Magdalena Świergała (speedwayekstraliga.pl): Za Wami spotkanie, na które czekało wielu kibiców w rundzie rewanżowej. Czy wynik meczu jest dla Ciebie zaskoczeniem?

Bartosz Zmarzlik (PLATINUM MOTOR Lublin): Na pewno się cieszymy ze zwycięstwa na wyjeździe. Nie ma to większego znaczenia odnośnie do tabeli, ale fajnie było się pościgać.

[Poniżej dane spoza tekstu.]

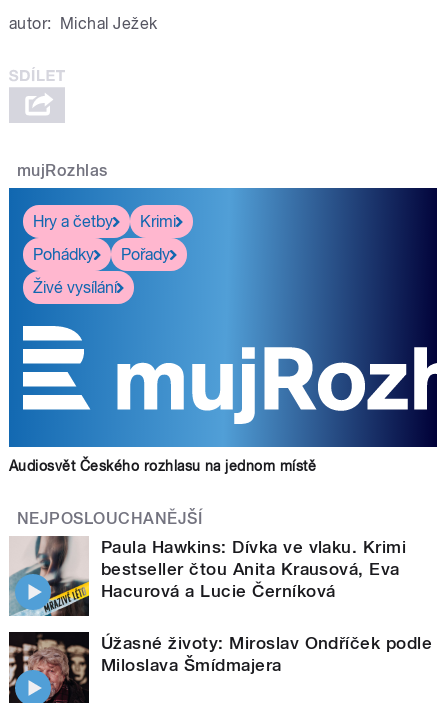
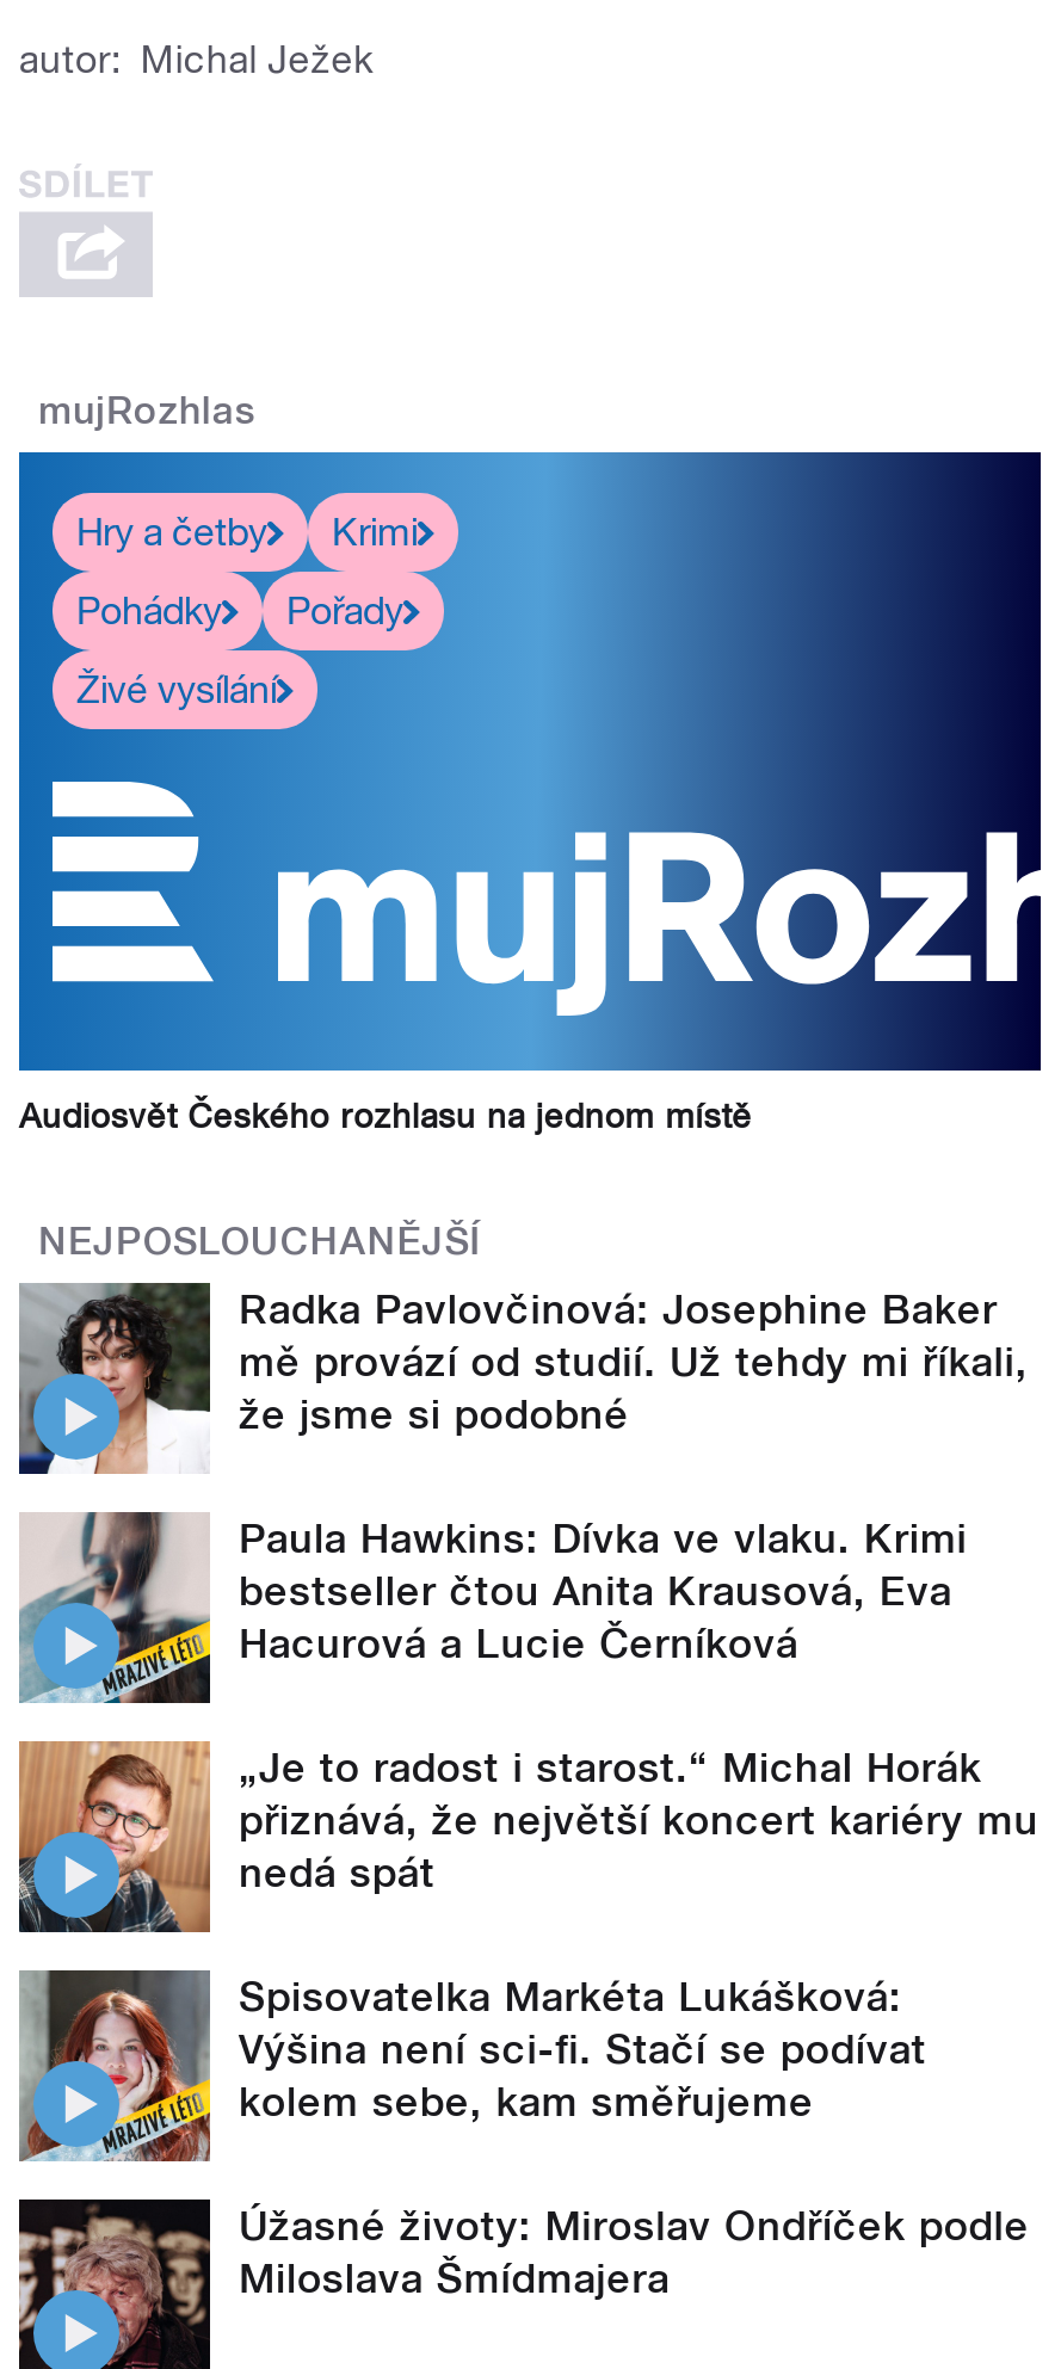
none -> [19,1281,1028,1476] [image] | Radka Pavlovčinová: Josephine Baker | mě provází od studií. Už tehdy mi říkali, | že jsme si podobné
none -> [17,1739,1039,2126] [image] | „Je to radost i starost.“ Michal Horák | přiznává, že největší koncert kariéry mu | nedá spát | Spisovatelka Markéta Lukášková: | Výšina není sci-fi. Stačí se podívat | kolem sebe, kam směřujeme
none -> [21,1968,212,2164] [image]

Zarówno wy jak i BETARD SPARTA Wrocław jesteście rozpatrywani jako pretendenci do walki o medale PGE Ekstraligi.

Czas pokaże. Najpierw kawał roboty do zrobienia, aby znaleźć się w finale PGE Ekstraligi.

W składzie zabrakło Jacka Holdera, a mimo to udało wam się wywieźć 3 punkty z Wrocławia. Gdzie tkwił sekret waszej mocy?

Wielkie brawa należą się dla Bartosza Bańbora i Mateusza Cierniaka, zrobili świetny wynik. Ich punkty były kluczowe dla końcowego rezultatu.

W fazie play-off o awans do kolejnej rundy powalczycie z FOR NATURE SOLUTIONS KS APATOREM Toruń, z którym dość nieoczekiwanie przegraliście w rundzie zasadniczej. Choć twoja drużyna musiała radzić sobie wówczas bez Dominika Kubery. Jest to niewygodny przeciwnik? W ubiegłym sezonie również sprawili drużynie lubelskiej trochę problemów w play-off…

Każdy dzień jest inny. Jedziemy ze świeżą głową i podejściem, że musimy walczyć o dobre punkty i robić wszystko, co w naszej mocy. Ocenianie czy rywal jest wygodny, czy nie – to nie ma żadnego sensu. My tak na to nie patrzymy. Staramy się wykonać za każdym razem jak najlepszą pracę, bo na tym nam zależy.

Na tym stadionie wraz z reprezentacją Polski zdobyliście Drużynowy Puchar Świata. Co dla ciebie oznacza start w barwach narodowych, a do tego wywalczenie złotego medalu?

Jeśli ma się Orzełka na piersi, to te emocje rosną kilkukrotnie. Już nie raz powtarzałem w domu i w teamie, że ten dzień jest dla mnie wyjątkowy. Drużynowy Puchar Świata ma dreszczyk emocji i jest to wyjątkowy dzień dla mnie. Być częścią reprezentacji i jechać we wspaniałych zawodach – ten turniej to było prawdziwe święto żużla.